## Task requirements:
Which of the lines in the data mention the string "Eilert"? List them all.

◇ ◇ ◇ ◇ ◇

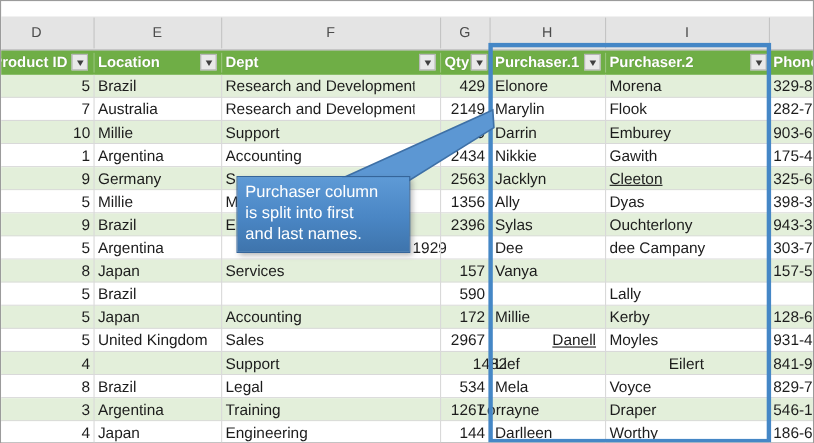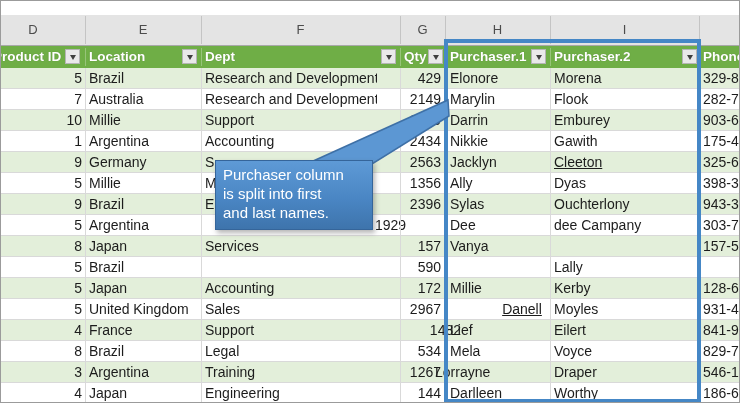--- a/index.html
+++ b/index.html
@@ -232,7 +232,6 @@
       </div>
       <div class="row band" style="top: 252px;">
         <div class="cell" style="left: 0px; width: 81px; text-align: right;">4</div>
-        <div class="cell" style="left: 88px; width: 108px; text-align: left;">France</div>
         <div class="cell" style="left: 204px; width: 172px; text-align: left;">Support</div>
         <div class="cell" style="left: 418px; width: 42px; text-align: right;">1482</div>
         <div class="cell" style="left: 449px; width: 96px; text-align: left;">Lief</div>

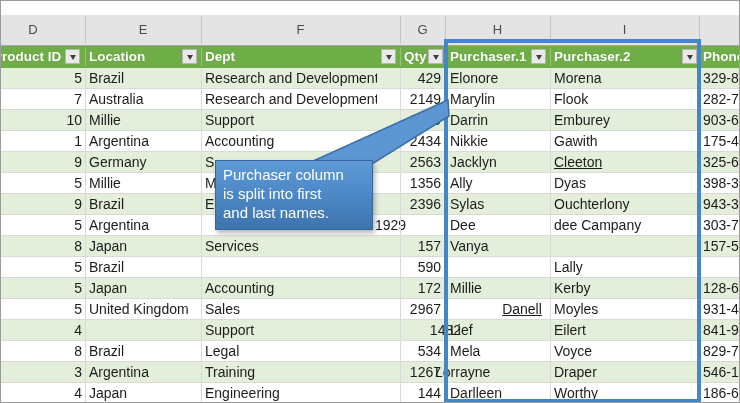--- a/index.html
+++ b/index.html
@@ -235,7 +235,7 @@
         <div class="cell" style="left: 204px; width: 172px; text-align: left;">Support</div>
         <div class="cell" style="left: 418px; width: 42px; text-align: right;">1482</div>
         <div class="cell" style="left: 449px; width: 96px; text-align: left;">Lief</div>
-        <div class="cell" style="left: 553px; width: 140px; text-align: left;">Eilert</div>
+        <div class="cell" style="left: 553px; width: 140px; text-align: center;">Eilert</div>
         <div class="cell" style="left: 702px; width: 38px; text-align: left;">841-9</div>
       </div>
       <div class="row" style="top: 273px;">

◇ ◇ ◇ ◇ ◇

## Solution for this exercise:
-        <div class="cell" style="left: 553px; width: 140px; text-align: left;">Eilert</div>
+        <div class="cell" style="left: 553px; width: 140px; text-align: center;">Eilert</div>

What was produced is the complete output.